• **Activity**
Look through the data below and show every line that includes "tbody".

• **Listed entries**
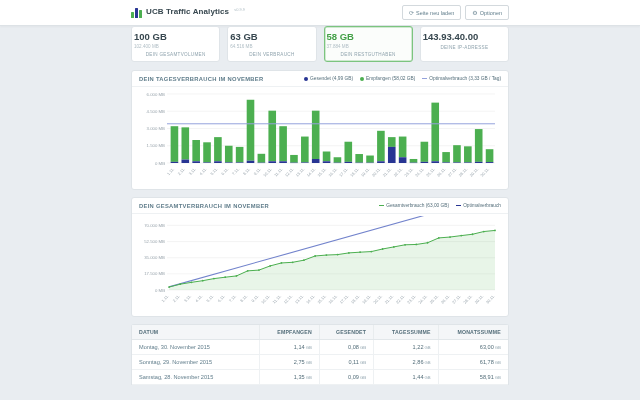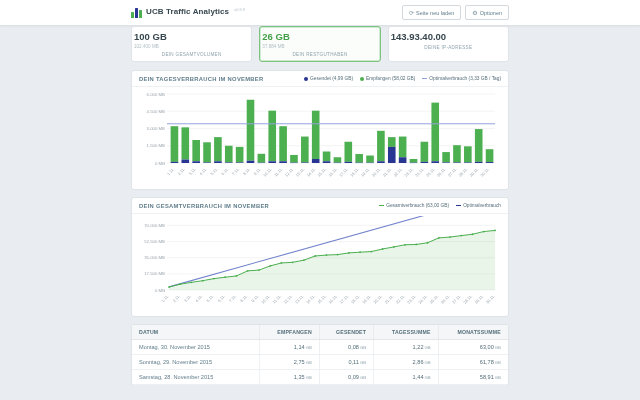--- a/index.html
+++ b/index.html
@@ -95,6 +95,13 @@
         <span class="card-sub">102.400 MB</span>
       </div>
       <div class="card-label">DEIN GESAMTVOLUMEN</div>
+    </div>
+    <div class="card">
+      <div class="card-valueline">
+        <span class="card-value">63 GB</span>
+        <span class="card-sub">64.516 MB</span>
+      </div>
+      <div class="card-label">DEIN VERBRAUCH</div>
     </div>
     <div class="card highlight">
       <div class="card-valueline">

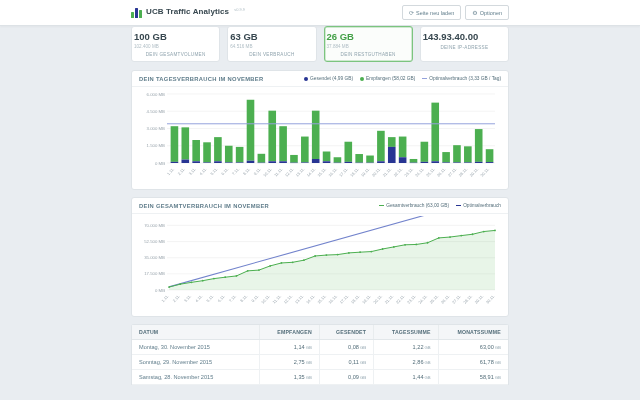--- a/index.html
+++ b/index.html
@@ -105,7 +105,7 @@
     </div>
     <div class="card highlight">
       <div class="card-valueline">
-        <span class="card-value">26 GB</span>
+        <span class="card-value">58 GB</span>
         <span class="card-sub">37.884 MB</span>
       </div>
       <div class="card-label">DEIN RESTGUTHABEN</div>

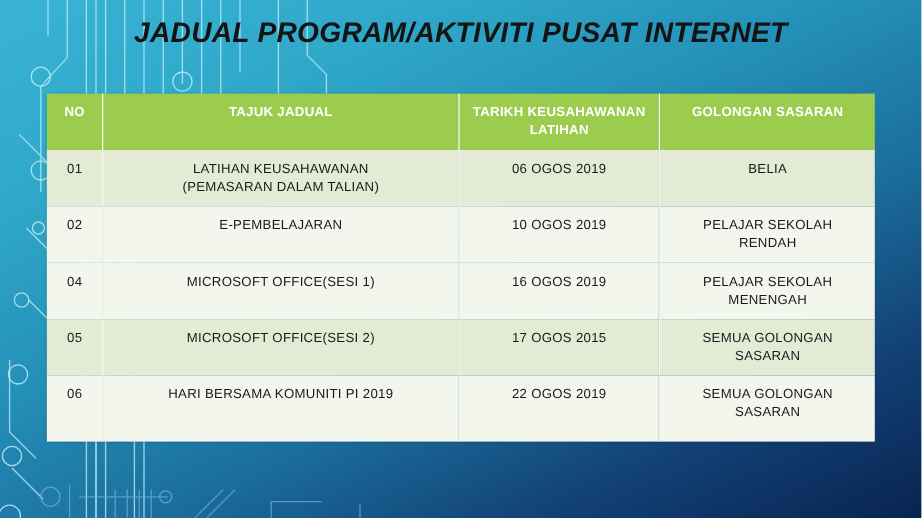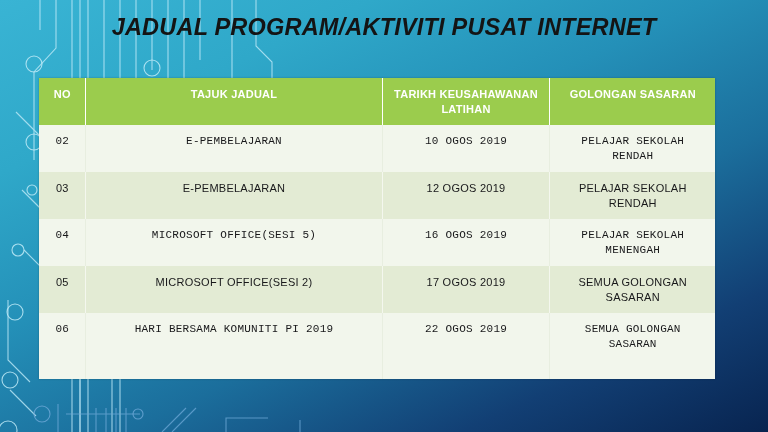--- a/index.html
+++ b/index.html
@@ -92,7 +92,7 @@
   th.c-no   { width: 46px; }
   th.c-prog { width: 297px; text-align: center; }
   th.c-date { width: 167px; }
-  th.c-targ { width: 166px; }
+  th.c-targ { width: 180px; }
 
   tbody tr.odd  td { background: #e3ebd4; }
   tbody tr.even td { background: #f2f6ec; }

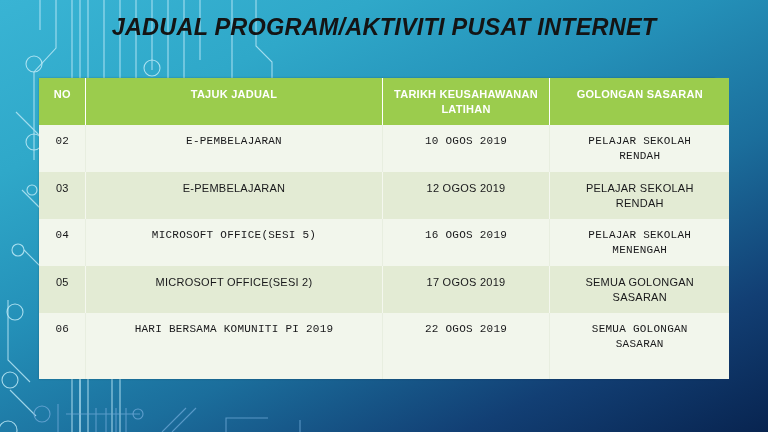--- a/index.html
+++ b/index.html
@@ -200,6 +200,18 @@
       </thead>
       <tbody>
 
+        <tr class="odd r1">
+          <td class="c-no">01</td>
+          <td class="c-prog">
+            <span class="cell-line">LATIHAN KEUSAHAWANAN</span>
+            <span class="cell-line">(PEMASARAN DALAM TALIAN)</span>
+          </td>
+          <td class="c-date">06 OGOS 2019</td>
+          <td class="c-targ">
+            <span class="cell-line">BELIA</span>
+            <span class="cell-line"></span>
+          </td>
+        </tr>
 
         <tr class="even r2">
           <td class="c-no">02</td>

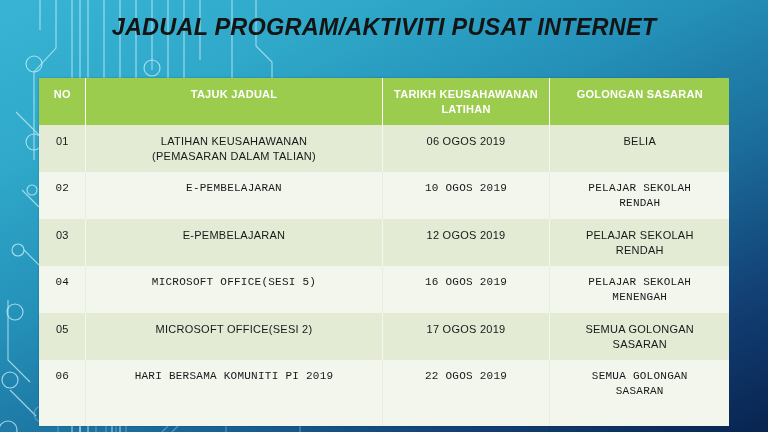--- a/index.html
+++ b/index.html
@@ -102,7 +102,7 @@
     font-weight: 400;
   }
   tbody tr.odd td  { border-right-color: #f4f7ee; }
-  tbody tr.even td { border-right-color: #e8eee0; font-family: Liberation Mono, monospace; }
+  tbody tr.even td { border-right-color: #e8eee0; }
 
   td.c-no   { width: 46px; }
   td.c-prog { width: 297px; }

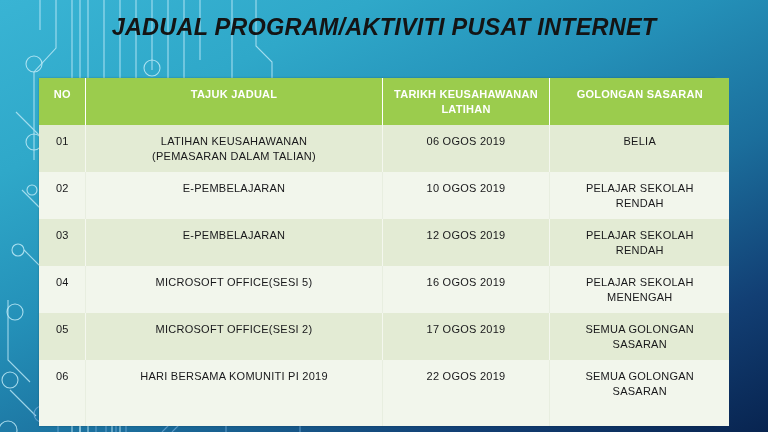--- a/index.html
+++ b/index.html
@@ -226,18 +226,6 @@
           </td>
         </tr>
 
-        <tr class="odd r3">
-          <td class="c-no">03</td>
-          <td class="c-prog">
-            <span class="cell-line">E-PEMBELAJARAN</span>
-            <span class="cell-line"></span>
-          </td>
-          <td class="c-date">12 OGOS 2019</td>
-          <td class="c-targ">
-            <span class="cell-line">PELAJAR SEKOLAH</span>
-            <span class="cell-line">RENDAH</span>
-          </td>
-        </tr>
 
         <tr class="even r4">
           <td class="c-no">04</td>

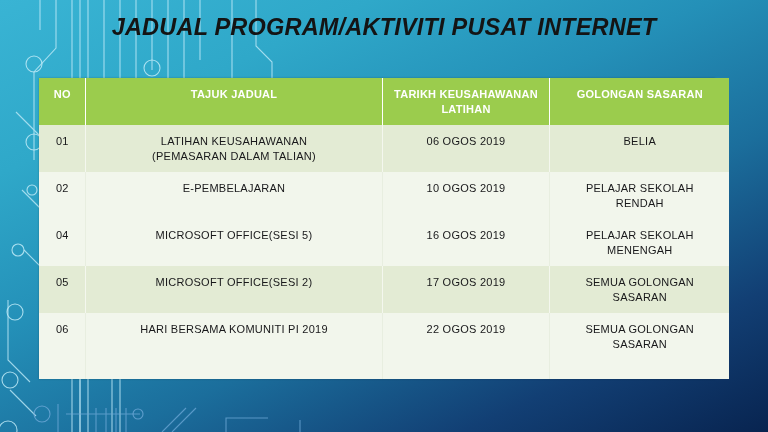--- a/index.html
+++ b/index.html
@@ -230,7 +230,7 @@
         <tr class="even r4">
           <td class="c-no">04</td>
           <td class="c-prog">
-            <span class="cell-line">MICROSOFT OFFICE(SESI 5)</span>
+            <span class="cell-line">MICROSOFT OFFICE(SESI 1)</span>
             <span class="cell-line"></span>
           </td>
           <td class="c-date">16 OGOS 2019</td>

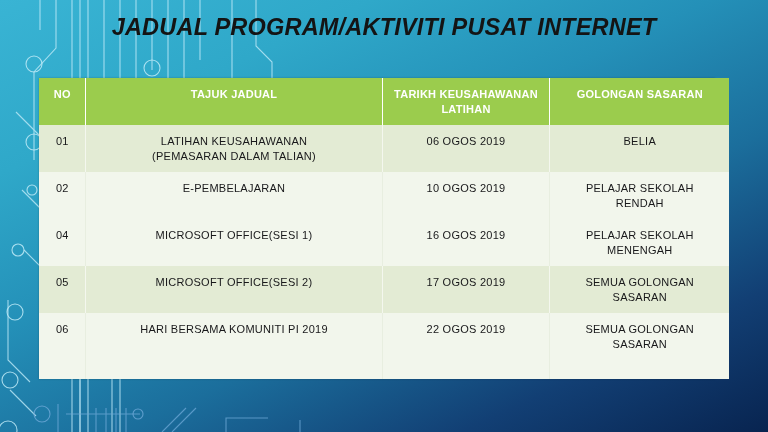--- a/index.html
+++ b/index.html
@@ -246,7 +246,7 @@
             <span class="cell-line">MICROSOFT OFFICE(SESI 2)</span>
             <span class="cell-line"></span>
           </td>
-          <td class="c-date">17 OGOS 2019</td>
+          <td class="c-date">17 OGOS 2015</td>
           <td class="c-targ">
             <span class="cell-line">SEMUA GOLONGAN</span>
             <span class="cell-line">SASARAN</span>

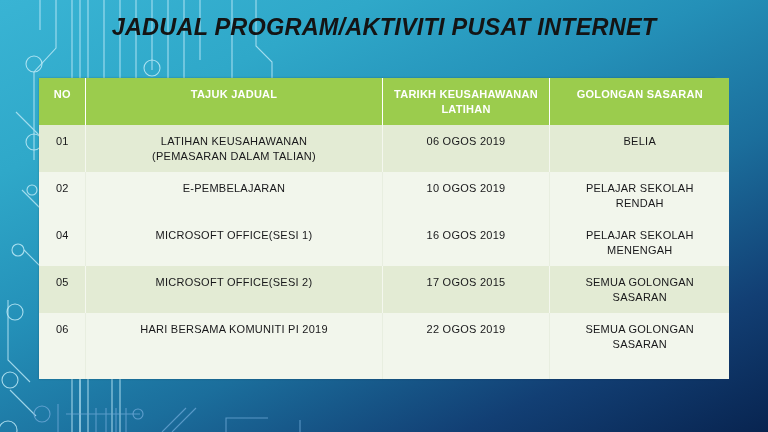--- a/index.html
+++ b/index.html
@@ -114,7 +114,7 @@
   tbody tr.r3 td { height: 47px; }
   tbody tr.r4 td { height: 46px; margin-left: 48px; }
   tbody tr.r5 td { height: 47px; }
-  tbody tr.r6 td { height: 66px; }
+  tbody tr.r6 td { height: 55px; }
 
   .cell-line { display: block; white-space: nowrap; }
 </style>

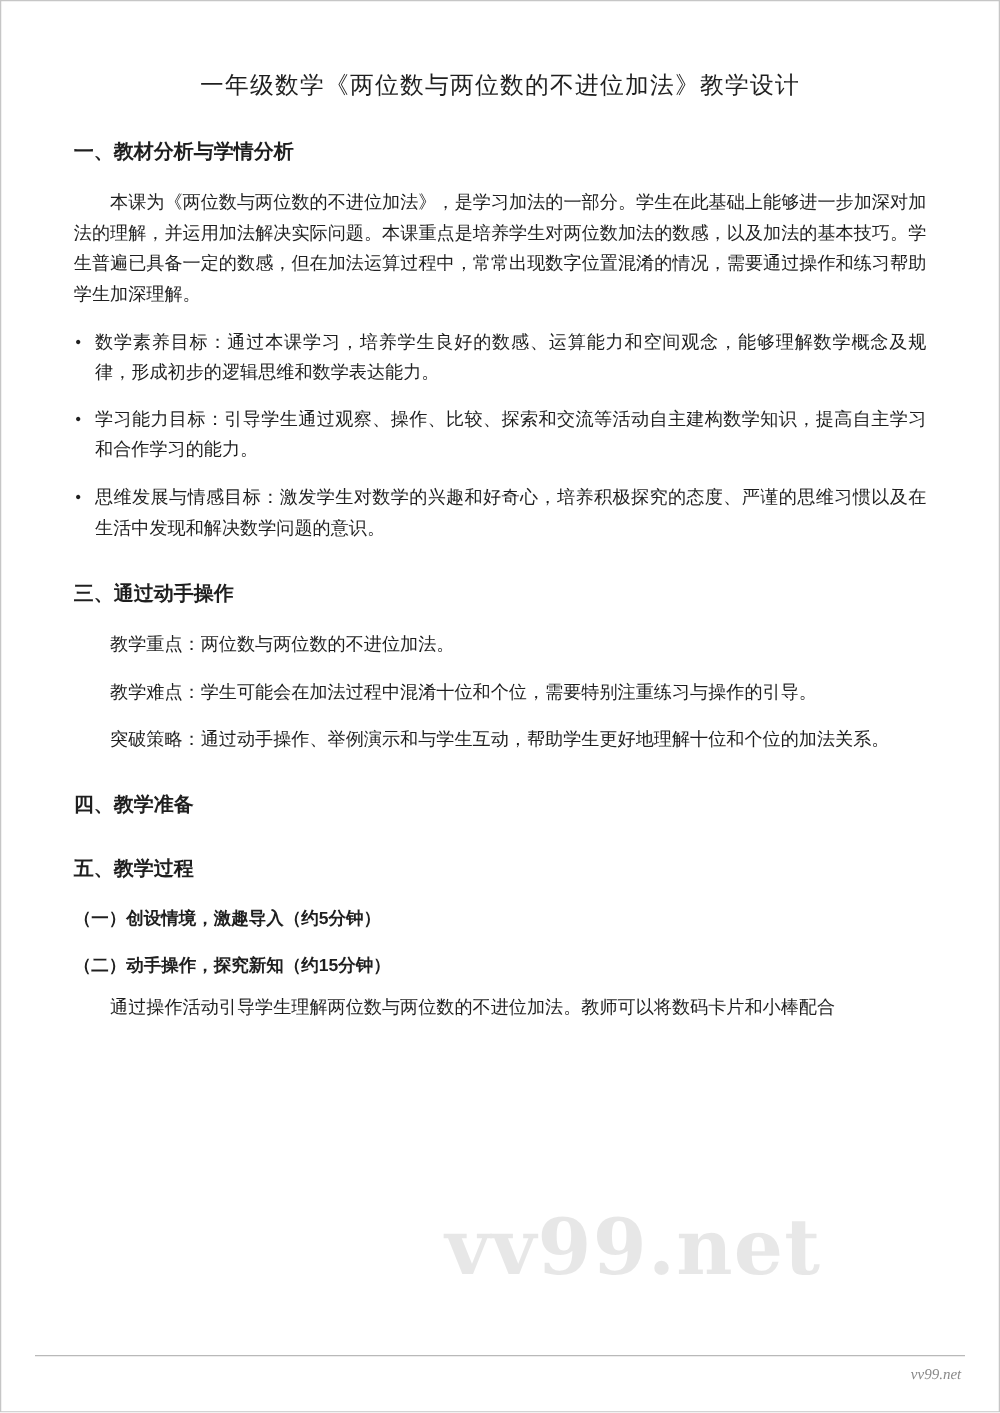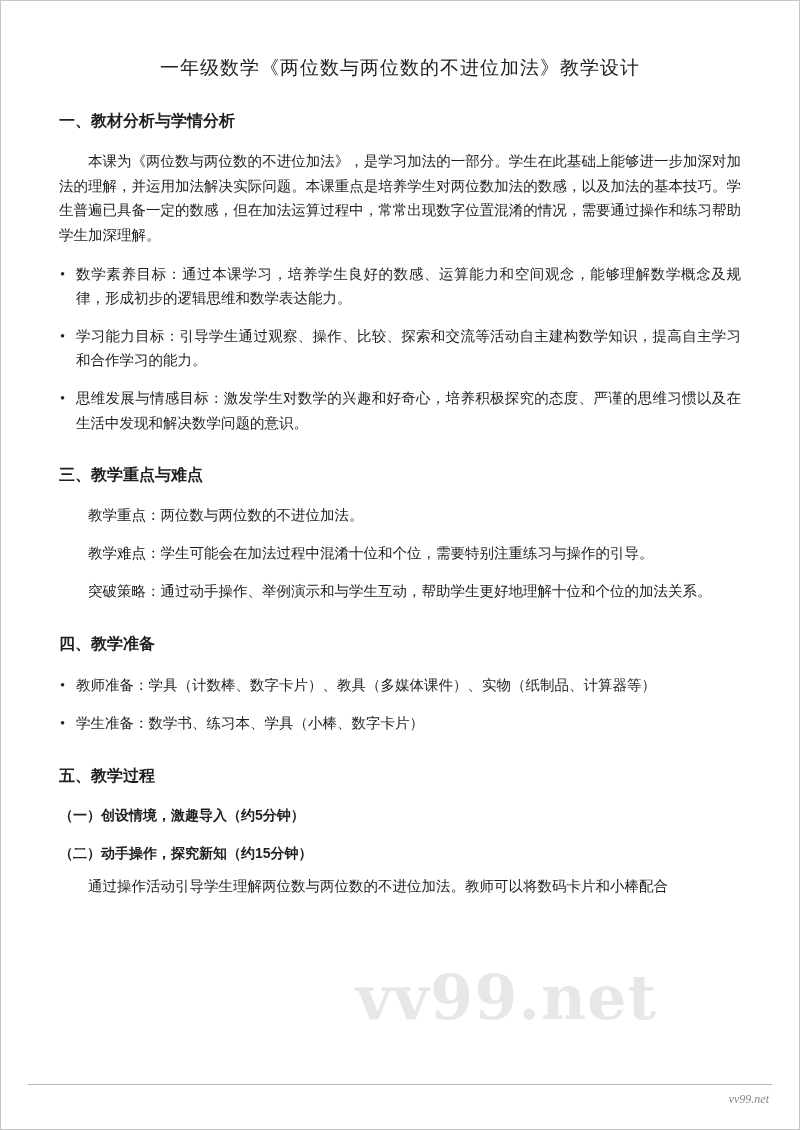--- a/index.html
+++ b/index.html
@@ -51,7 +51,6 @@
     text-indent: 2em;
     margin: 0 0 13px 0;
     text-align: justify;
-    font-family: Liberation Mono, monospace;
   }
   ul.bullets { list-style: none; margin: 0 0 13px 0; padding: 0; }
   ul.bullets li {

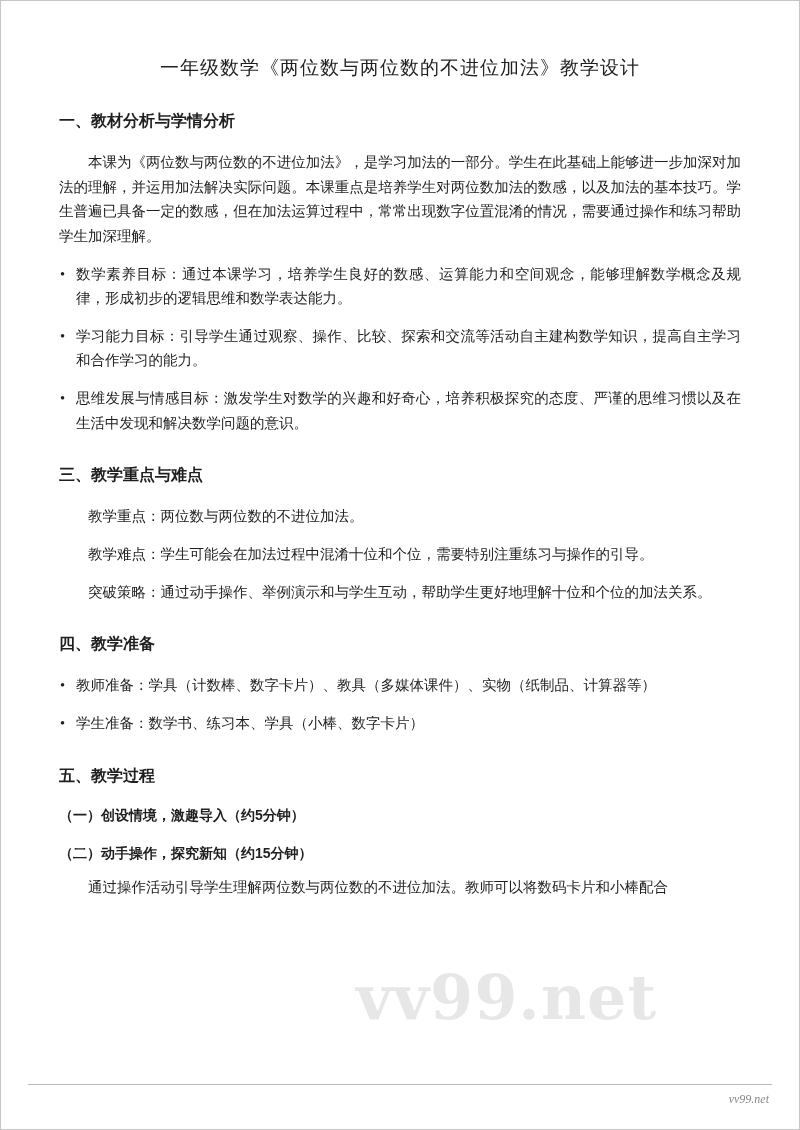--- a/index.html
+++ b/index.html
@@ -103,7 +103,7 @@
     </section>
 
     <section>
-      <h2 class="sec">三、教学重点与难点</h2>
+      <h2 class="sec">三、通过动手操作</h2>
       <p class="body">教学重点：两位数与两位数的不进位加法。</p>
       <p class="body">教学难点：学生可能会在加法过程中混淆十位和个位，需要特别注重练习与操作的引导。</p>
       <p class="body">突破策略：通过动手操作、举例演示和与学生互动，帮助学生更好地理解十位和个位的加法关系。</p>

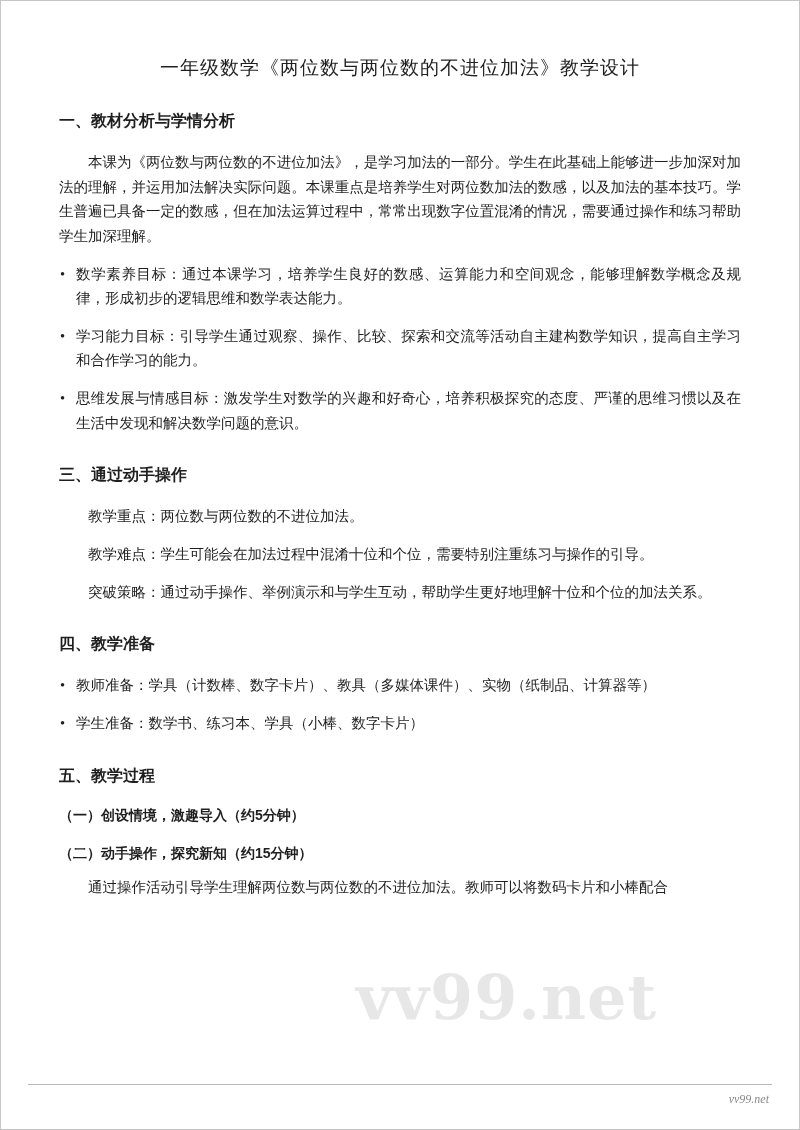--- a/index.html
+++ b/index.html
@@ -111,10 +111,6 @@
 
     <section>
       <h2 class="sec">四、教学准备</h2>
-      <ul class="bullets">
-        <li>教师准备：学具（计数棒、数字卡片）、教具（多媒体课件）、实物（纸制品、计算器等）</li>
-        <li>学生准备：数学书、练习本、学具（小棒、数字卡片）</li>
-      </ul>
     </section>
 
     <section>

• **Task solution**
   tbody tr.odd  td { background: #e3ebd4; }
   tbody tr.even td { background: #f2f6ec; }
       <tbody>
   tbody tr.odd td  { border-right-color: #f4f7ee; }
-  tbody tr.even td { border-right-color: #e8eee0; font-family: Liberation Mono, monospace; }
+  tbody tr.even td { border-right-color: #e8eee0; }
   tbody tr.r3 td { height: 47px; }
   tbody tr.r4 td { height: 46px; margin-left: 48px; }
   tbody tr.r5 td { height: 47px; }
-  tbody tr.r6 td { height: 66px; }
+  tbody tr.r6 td { height: 55px; }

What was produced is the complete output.